Commercialisée depuis 2016, cette appli de reconnaissance vocale s’active de façon très simple, moyennant une courte phase de calibrage. Pour l’utiliser, il faut en effet que les participants à la conversation l’installent sur leur mobile et qu’ils la paramètrent. Cela permet à Ava d’apprendre à reconnaître la fréquence de chacune des voix. Le tout prend moins de deux minutes. Puis, pour suivre les échanges, la personne malentendante n’a plus qu’à lire les prises de parole retranscrites en temps réel sur son terminal. L’application lui propose en outre un système de codes couleur pour identifier clairement « qui a dit quoi ».
À l’usage, Ava est aussi conviviale qu’un chat. Téléchargeable sur smartphone et tablette, elle évite de devoir recourir systématiquement à un interprète spécialiste de la langue des signes. L’appli redonne ainsi une réelle autonomie aux malentendants qui ne sont plus tenus à l’écart. Plusieurs fois récompensée, Ava a notamment reçu le prix Ocirp handicap 2017, dans la catégorie « Recherche appliquée et innovations technologiques », mais aussi le Grand Prix Moovjee 2018.
La R&D, centrale pour lever les risques d’échec
Car c’est bien d’innovation dont il est ici question. Comme souvent, derrière la simplicité de l’interface utilisateur se cachent des technologies pointues.
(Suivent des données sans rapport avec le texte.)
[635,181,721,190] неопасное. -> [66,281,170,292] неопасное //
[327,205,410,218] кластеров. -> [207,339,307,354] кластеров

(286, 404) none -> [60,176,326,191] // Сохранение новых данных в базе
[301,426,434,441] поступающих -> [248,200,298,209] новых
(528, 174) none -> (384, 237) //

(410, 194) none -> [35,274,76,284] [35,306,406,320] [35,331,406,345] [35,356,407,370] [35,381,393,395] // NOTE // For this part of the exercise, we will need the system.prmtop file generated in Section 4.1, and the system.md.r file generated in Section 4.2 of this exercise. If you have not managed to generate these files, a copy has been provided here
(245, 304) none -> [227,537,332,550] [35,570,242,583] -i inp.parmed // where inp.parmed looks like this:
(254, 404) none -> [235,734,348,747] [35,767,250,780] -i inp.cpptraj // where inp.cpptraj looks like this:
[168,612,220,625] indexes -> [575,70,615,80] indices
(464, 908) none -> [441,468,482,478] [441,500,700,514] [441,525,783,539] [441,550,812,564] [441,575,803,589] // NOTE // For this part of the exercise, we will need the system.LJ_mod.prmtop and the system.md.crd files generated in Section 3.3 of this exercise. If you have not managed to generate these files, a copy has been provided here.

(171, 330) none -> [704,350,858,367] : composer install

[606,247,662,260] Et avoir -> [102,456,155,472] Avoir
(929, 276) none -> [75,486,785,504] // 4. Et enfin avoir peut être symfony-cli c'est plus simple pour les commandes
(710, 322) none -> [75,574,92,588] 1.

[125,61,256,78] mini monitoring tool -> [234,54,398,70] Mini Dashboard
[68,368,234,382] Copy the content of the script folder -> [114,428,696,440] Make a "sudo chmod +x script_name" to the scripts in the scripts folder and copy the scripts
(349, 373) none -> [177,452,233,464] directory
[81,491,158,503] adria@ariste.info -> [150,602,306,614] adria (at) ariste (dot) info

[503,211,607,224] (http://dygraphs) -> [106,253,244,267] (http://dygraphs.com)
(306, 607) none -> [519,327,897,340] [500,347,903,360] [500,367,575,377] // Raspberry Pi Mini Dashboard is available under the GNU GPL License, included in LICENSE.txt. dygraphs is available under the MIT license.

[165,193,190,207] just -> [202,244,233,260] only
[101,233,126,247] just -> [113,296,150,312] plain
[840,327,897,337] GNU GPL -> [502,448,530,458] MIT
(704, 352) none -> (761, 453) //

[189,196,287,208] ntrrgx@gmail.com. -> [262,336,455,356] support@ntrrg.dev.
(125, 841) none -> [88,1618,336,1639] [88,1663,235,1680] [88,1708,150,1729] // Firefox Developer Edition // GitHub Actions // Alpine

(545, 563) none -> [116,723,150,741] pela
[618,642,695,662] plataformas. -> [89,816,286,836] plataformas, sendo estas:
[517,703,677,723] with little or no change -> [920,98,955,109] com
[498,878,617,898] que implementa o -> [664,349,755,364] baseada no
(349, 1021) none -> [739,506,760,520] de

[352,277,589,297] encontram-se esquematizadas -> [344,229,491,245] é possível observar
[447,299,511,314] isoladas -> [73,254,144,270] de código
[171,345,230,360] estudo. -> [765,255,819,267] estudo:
Pour être la plus fluide et performante possible, l’application fait appel à des algorithmes puissants qu’il faut sans cesse perfectionner et entraîner, pour optimiser la compréhension, gagner en précision, apprendre à reconnaître les accents, intégrer de nouvelles langues, etc.
À l’instar de toutes startups investies dans le champ des nouvelles technologies, Ava consacre une part importante de ses investissements à la R&D. « C’est une question de crédibilité, souligne son CEO, évoquant sa crainte que « l’application ne soit pas adoptée si elle se montrait peu utile, peu fiable et imprécise. Pour lever ce risque d’échec, qui a pas mal pesé au début, nous avons veillé à nous entourer des bonnes personnes, notamment de data scientists« . L’entreprise s’appuie aussi beaucoup sur le retour d’expérience de ses utilisateurs pour avancer. « Quand ils nous disent qu’Ava leur change la vie, cela nous donne la force de surmonter n’importe quelle difficulté« .
Depuis le lancement, fin 2016, le nombre d’utilisateurs ne cesse de grimper : plus de 100.000 téléchargements aux USA et 60.000 en France, second territoire de conquête de l’entreprise. Et le potentiel est énorme. Selon l’OMS, il y aurait 460 millions de personnes sourdes ou malentendantes dans le monde et 6 millions en France.
Au-delà de son cœur de cible, l’entreprise réfléchit d’ores et déjà à d’autres applications pour les entourages. Par exemple, utiliser la reconnaissance vocale pour faciliter la prise de notes. Pour les créateurs d’Ava, résolument engagés en faveur de l’accessibilité, plus l’usage de leur appli sera répandu, plus il sera facile et naturel pour les malentendants de la proposer comme moyen de communication, sans contraintes. De quoi ouvrir leur champ des possibles.